Web document revisions:
================

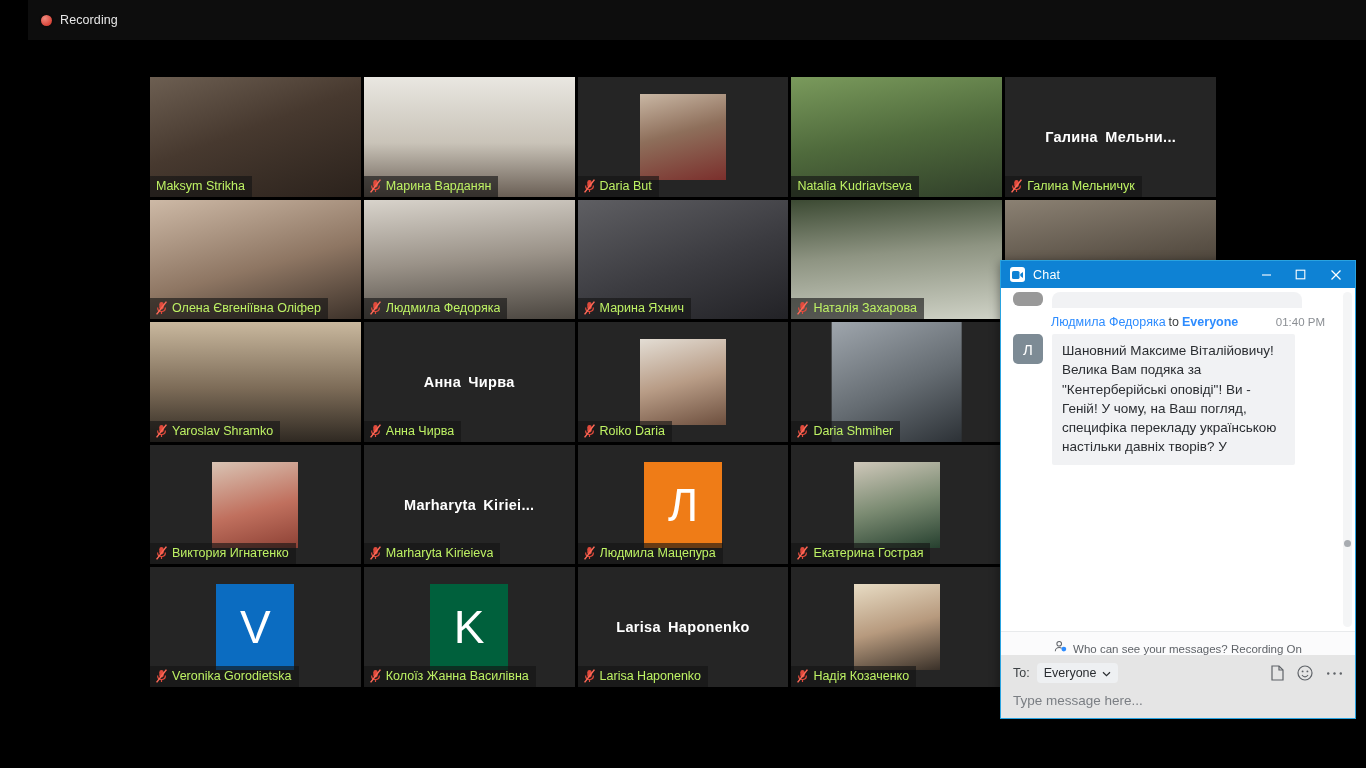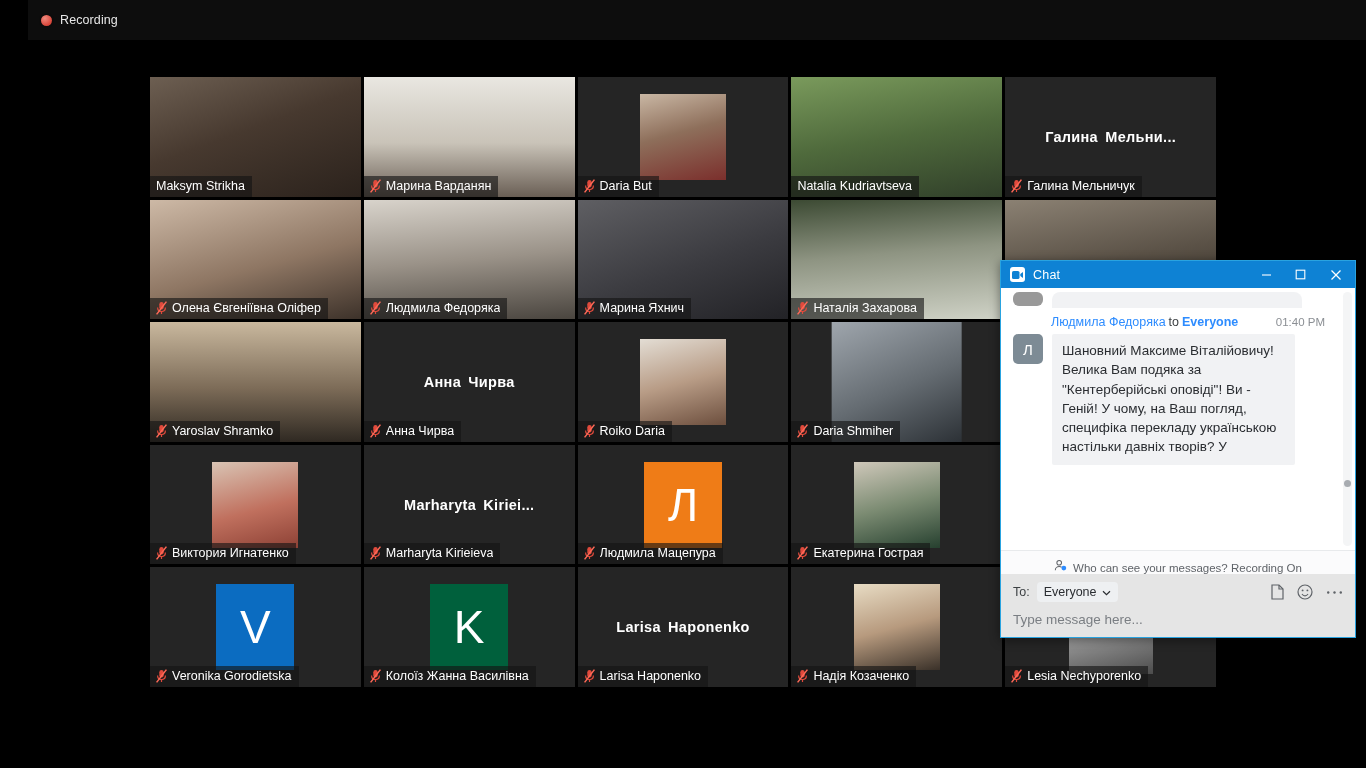--- a/index.html
+++ b/index.html
@@ -66,29 +66,29 @@
 
   
   .namebar{
     position:absolute; left:0; bottom:0; z-index:4;
     display:flex; align-items:center; gap:5px;
     padding:3px 7px 4px 6px;
     background:rgba(20,20,20,.62);
     max-width:100%;
   }
   .namebar .nm{
-    color:#ffffff; font-size:12.5px; white-space:nowrap;
+    color:#bef264; font-size:12.5px; white-space:nowrap;
     overflow:hidden; text-overflow:ellipsis;
   }
   .mic-muted{ flex:0 0 auto; width:11px; height:14px; display:block; }
 
   
   #chat-window{
     position:absolute; left:1000px; top:260px;
-    width:356px; height:378px;
+    width:356px; height:459px;
     background:#fff; z-index:40;
     border:1px solid #29a3e0;
     box-shadow:0 2px 10px rgba(0,0,0,.45);
     display:flex; flex-direction:column;
   }
   #chat-titlebar{
     height:27px; background:#0e82d4; flex:0 0 auto;
     display:flex; align-items:center; padding-left:9px; color:#fff;
   }
   #chat-app-icon{

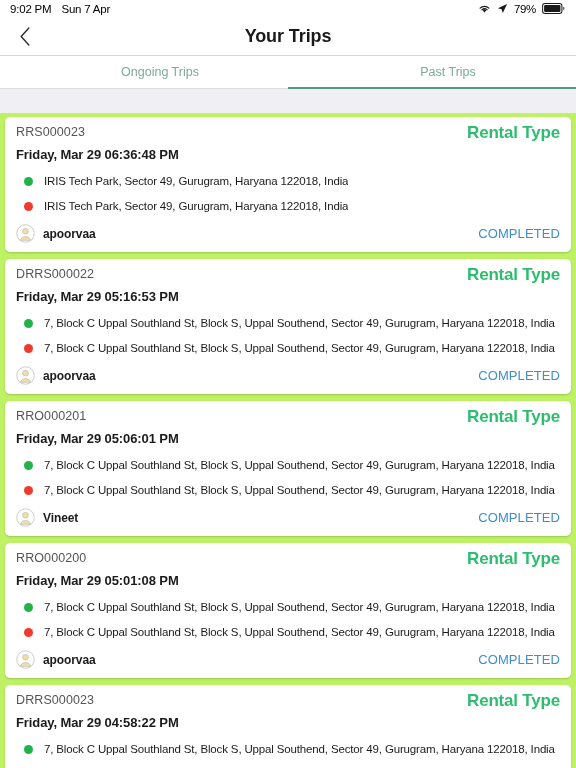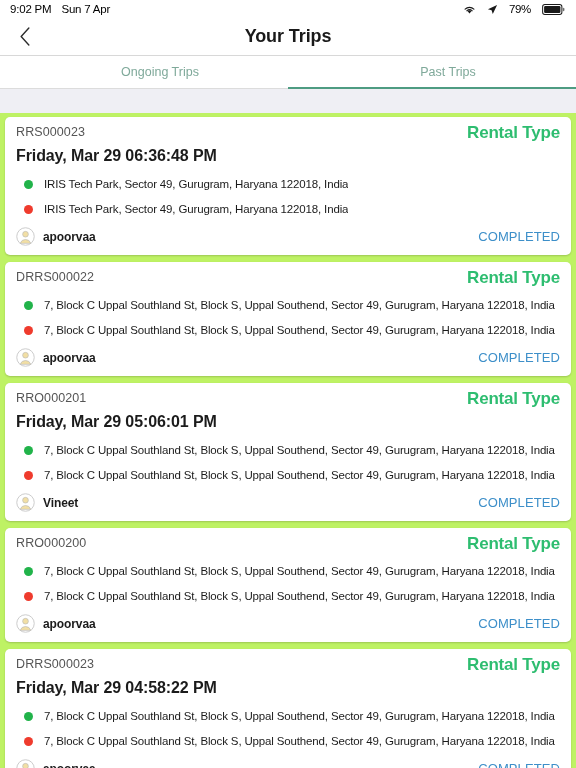--- a/index.html
+++ b/index.html
@@ -28,22 +28,22 @@
   }
   .status-left {
     display: flex;
     align-items: center;
     gap: 10px;
     flex: 0 0 auto;
   }
   .status-spacer { flex: 1 1 auto; }
   .status-right {
     display: flex;
-    align-items: flex-end;
-    gap: 11px;
+    align-items: flex-start;
+    gap: 6px;
     flex: 0 0 auto;
   }
   .status-time { font-weight: 400; letter-spacing: -0.2px; }
   .status-date { font-weight: 400; letter-spacing: -0.2px; }
   .status-pct { font-size: 11.5px; letter-spacing: -0.3px; }
   .icon-wifi { display: inline-block; width: 13px; height: 11px; }
   .icon-loc  { display: inline-block; width: 11px; height: 11px; }
   .icon-batt { display: inline-block; width: 24px; height: 11px; }
 
   
@@ -136,21 +136,21 @@
   }
   .trip-type {
     font-size: 17px;
     font-weight: bold;
     color: #2ebd70;
     letter-spacing: -0.2px;
     line-height: 1;
     margin-top: -1px;
   }
   .trip-datetime {
-    font-size: 16px;
+    font-size: 13px;
     font-weight: bold;
     color: #1b1b1b;
     margin-top: 6px;
     letter-spacing: -0.1px;
   }
   .addr-row {
     display: flex;
     align-items: center;
     margin-top: 13px;
   }
@@ -284,20 +284,21 @@
       </div>
       <span class="trip-status">COMPLETED</span>
     </div>
   </div>
 
   <div class="trip-card">
     <div class="card-top">
       <span class="trip-id">DRRS000022</span>
       <span class="trip-type">Rental Type</span>
     </div>
+    <div class="trip-datetime">Friday, Mar 29  05:16:53 PM</div>
     <div class="addr-row">
       <span class="dot pickup"></span>
       <span class="addr-text">7, Block C Uppal Southland St, Block S, Uppal Southend, Sector 49, Gurugram, Haryana 122018, India</span>
     </div>
     <div class="addr-row">
       <span class="dot dropoff"></span>
       <span class="addr-text">7, Block C Uppal Southland St, Block S, Uppal Southend, Sector 49, Gurugram, Haryana 122018, India</span>
     </div>
     <div class="card-bottom">
       <div class="rider">
@@ -341,20 +342,21 @@
       </div>
       <span class="trip-status">COMPLETED</span>
     </div>
   </div>
 
   <div class="trip-card">
     <div class="card-top">
       <span class="trip-id">RRO000200</span>
       <span class="trip-type">Rental Type</span>
     </div>
+    <div class="trip-datetime">Friday, Mar 29  05:01:08 PM</div>
     <div class="addr-row">
       <span class="dot pickup"></span>
       <span class="addr-text">7, Block C Uppal Southland St, Block S, Uppal Southend, Sector 49, Gurugram, Haryana 122018, India</span>
     </div>
     <div class="addr-row">
       <span class="dot dropoff"></span>
       <span class="addr-text">7, Block C Uppal Southland St, Block S, Uppal Southend, Sector 49, Gurugram, Haryana 122018, India</span>
     </div>
     <div class="card-bottom">
       <div class="rider">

================

> _Directions for this task_:
Pick out every line above that contains the word "height" and copy it.

> _Your response_:
   .mic-muted{ flex:0 0 auto; width:11px; height:14px; display:block; }
-    width:356px; height:378px;
+    width:356px; height:459px;
     height:27px; background:#0e82d4; flex:0 0 auto;
   .icon-wifi { display: inline-block; width: 13px; height: 11px; }
   .icon-loc  { display: inline-block; width: 11px; height: 11px; }
   .icon-batt { display: inline-block; width: 24px; height: 11px; }
     line-height: 1;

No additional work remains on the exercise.